- **Supplied material**:
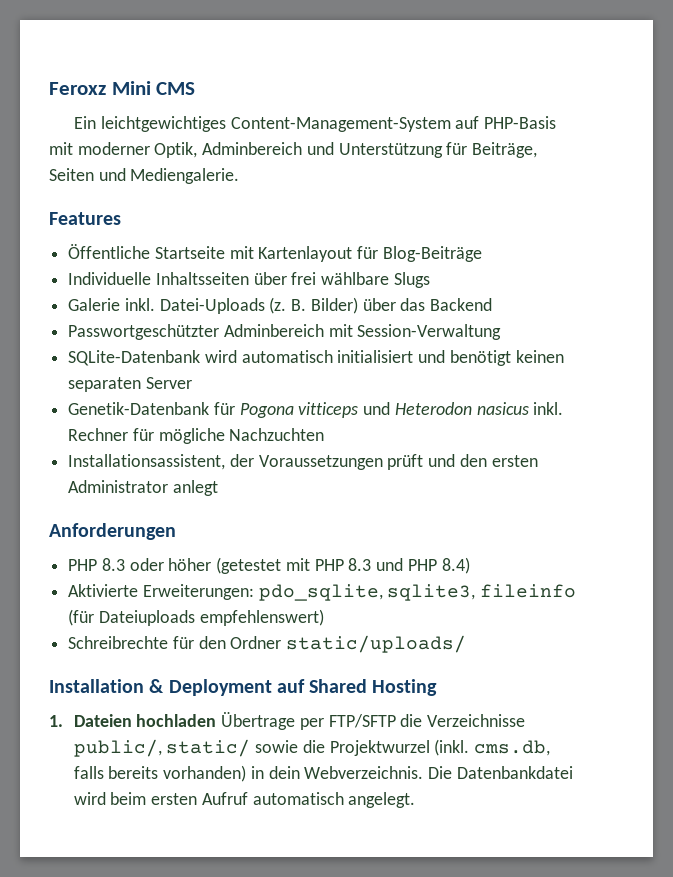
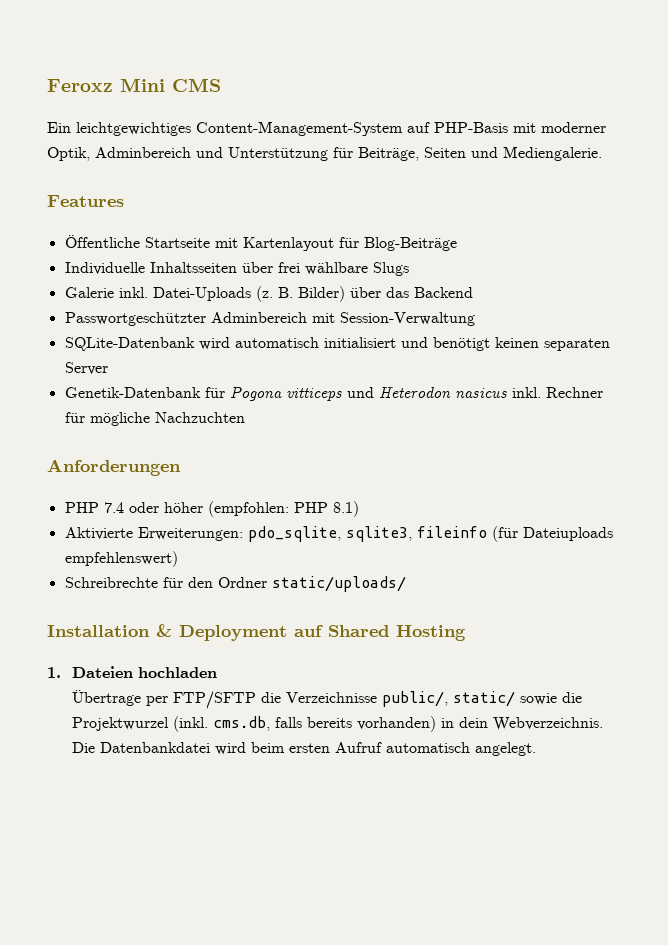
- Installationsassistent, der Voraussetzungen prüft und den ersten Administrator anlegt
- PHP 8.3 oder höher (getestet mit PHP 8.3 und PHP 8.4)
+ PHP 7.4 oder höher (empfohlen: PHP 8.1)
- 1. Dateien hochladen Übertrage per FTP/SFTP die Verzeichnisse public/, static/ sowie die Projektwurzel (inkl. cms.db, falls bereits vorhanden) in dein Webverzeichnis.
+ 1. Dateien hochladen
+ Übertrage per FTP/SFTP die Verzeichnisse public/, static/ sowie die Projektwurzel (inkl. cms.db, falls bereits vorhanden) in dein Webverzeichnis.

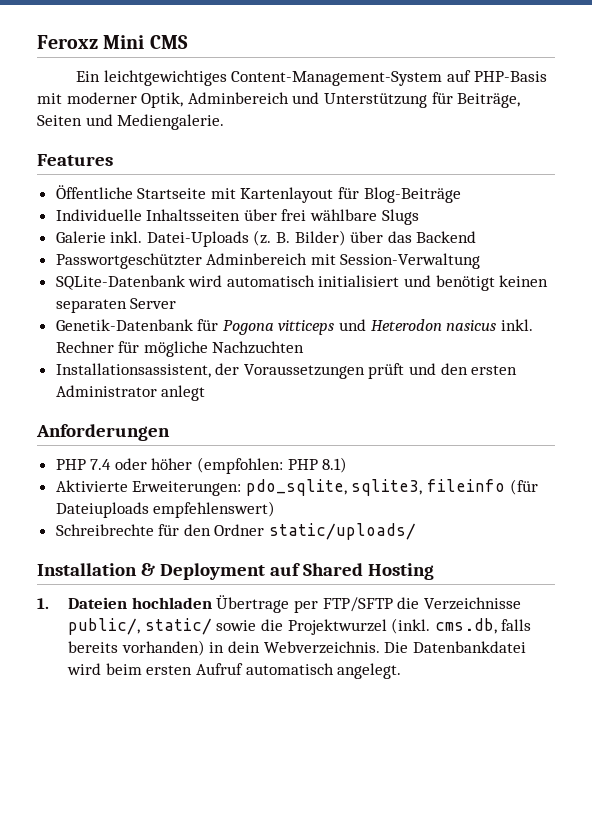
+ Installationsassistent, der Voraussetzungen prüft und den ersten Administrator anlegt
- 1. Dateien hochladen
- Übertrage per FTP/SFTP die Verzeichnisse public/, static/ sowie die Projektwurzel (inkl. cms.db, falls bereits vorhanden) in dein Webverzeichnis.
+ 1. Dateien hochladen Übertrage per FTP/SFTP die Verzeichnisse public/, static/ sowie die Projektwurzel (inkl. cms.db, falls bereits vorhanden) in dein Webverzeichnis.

* * *

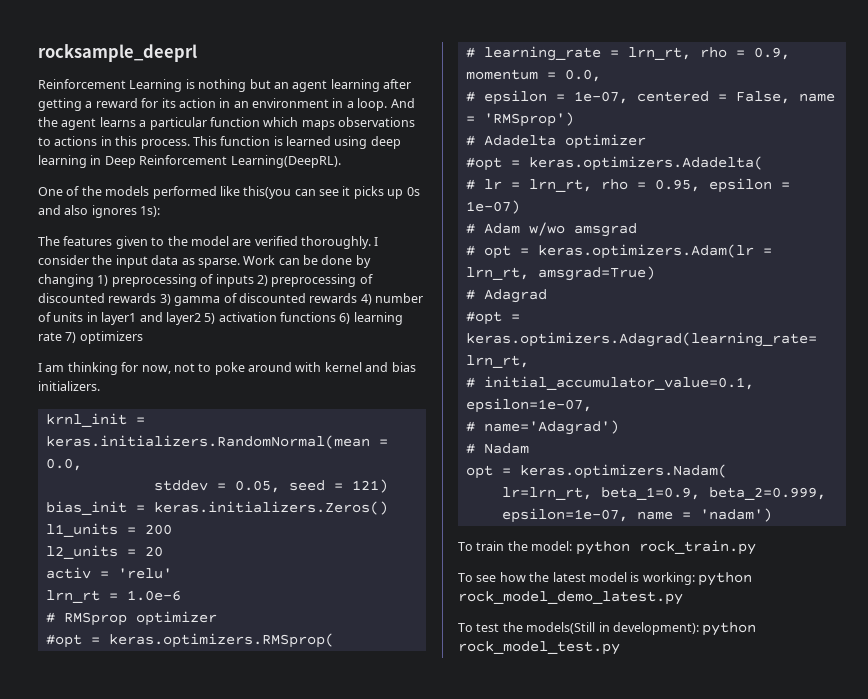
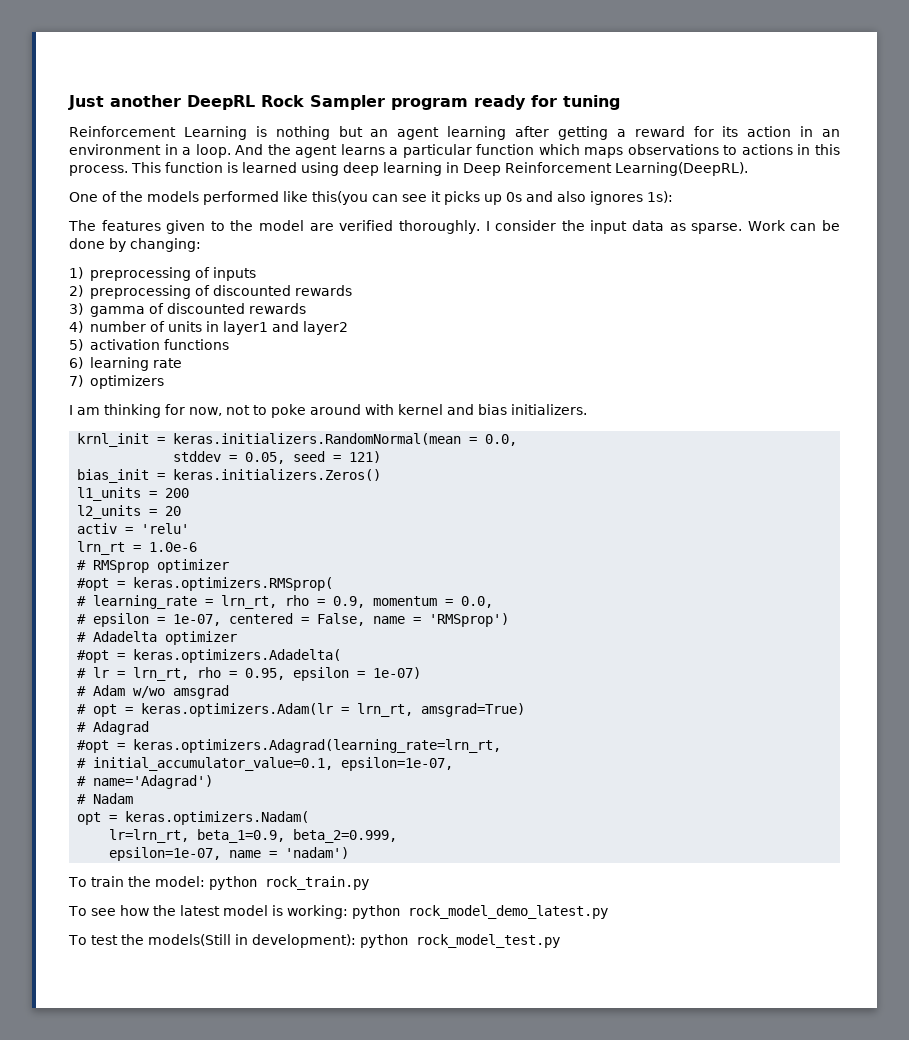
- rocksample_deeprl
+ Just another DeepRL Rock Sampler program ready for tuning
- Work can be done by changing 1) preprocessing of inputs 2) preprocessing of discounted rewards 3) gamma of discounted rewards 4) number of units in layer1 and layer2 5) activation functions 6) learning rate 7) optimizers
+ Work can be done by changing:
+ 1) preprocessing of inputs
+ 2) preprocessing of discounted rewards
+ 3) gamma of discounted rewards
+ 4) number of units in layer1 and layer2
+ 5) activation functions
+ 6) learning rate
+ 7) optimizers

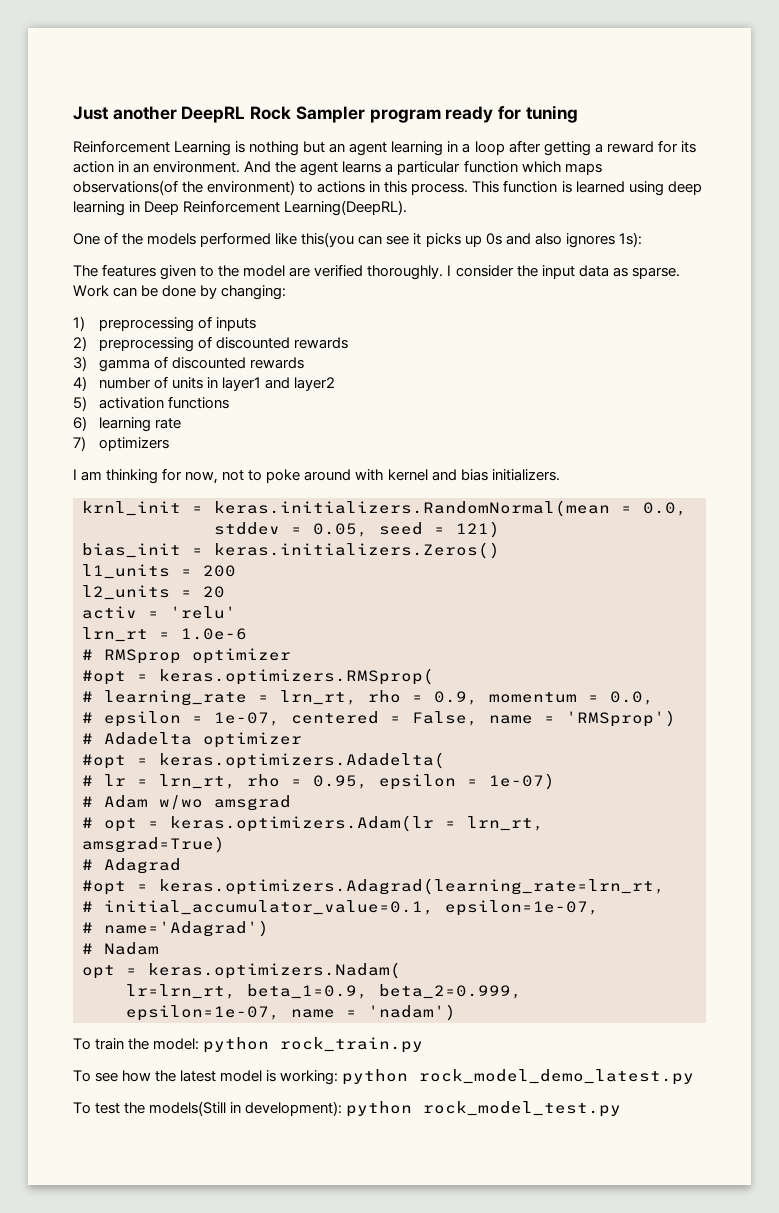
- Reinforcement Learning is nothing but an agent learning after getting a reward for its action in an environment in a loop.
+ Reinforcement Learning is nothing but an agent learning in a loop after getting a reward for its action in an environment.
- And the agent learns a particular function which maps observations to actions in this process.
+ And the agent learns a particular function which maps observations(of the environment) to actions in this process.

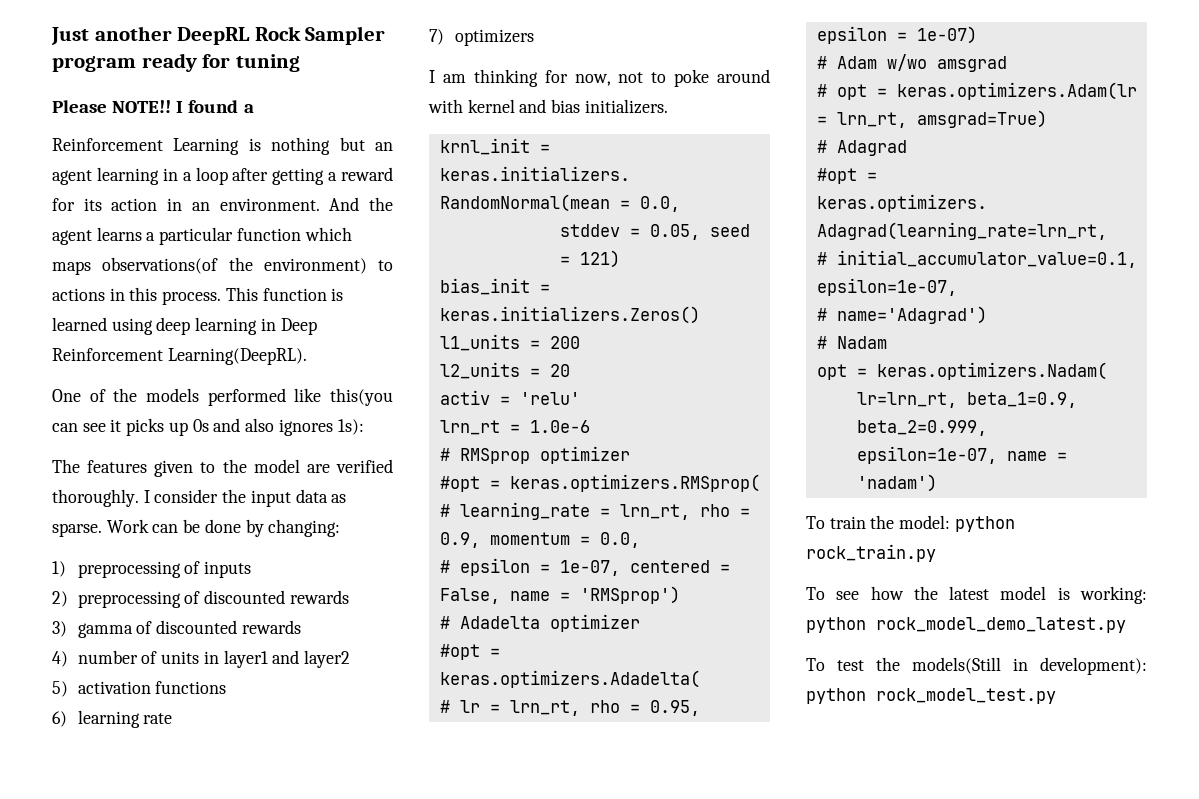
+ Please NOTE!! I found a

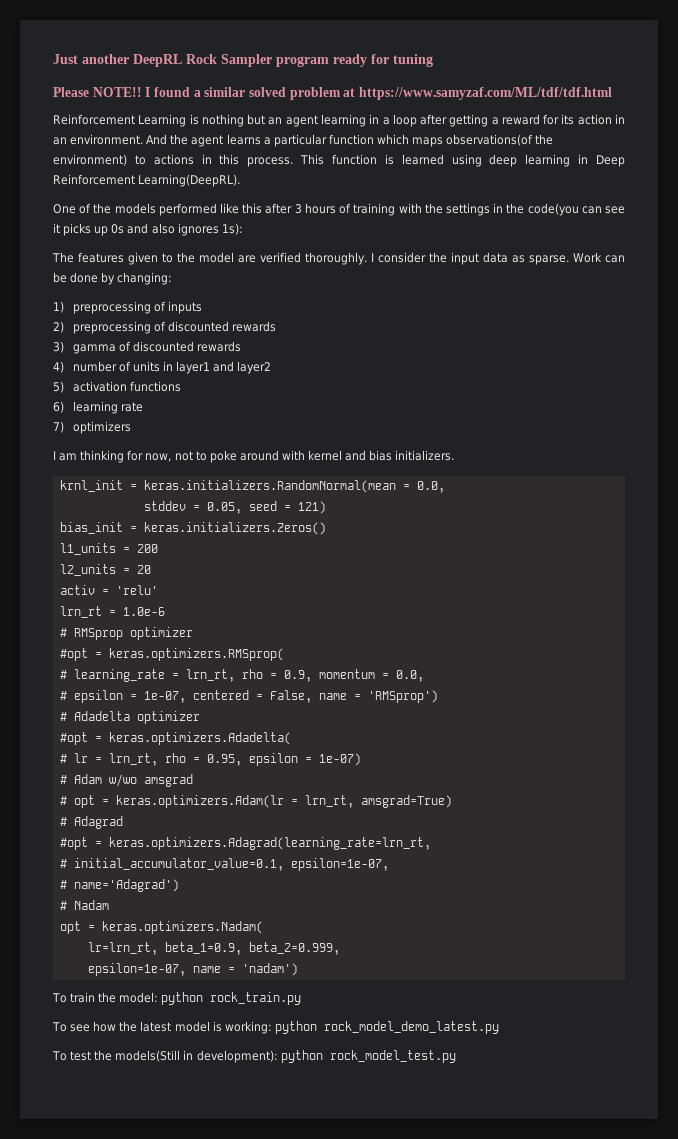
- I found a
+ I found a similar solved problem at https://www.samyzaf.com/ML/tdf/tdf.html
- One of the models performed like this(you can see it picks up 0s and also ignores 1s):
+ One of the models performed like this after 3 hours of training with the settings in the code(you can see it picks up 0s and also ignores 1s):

...

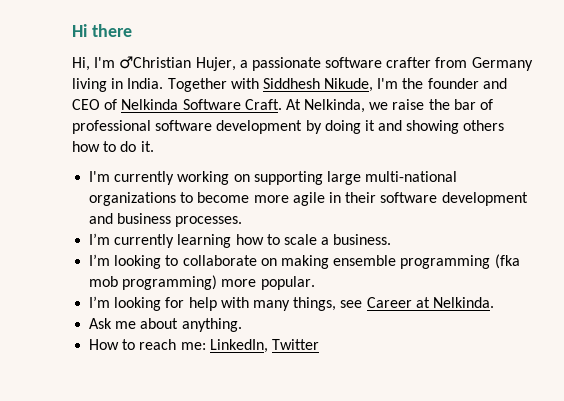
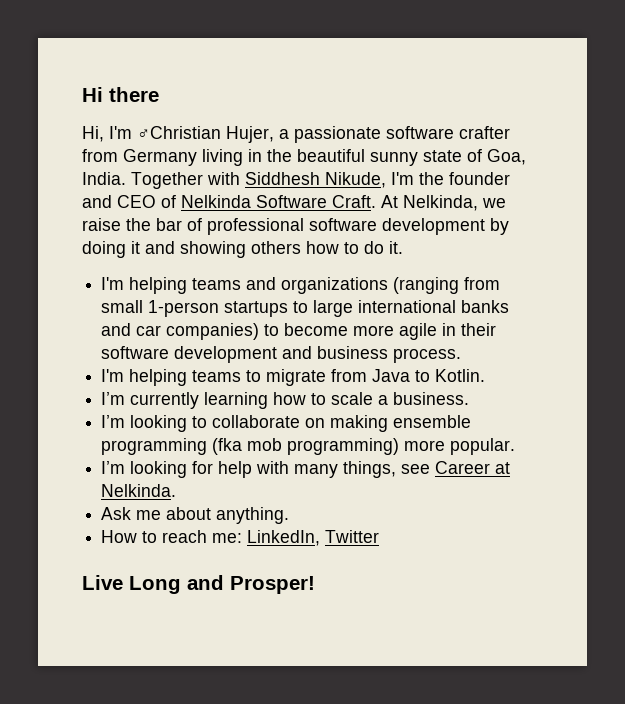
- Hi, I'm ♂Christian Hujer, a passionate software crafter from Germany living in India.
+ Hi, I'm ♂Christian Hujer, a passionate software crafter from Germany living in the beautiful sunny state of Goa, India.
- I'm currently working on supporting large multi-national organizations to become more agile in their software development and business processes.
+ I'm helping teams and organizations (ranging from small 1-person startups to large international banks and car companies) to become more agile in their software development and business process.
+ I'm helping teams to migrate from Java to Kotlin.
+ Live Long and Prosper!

- **What you have to do**:
Copy every line from the records that holds the string "particular".

- **The answer**:
- And the agent learns a particular function which maps observations to actions in this process.
+ And the agent learns a particular function which maps observations(of the environment) to actions in this process.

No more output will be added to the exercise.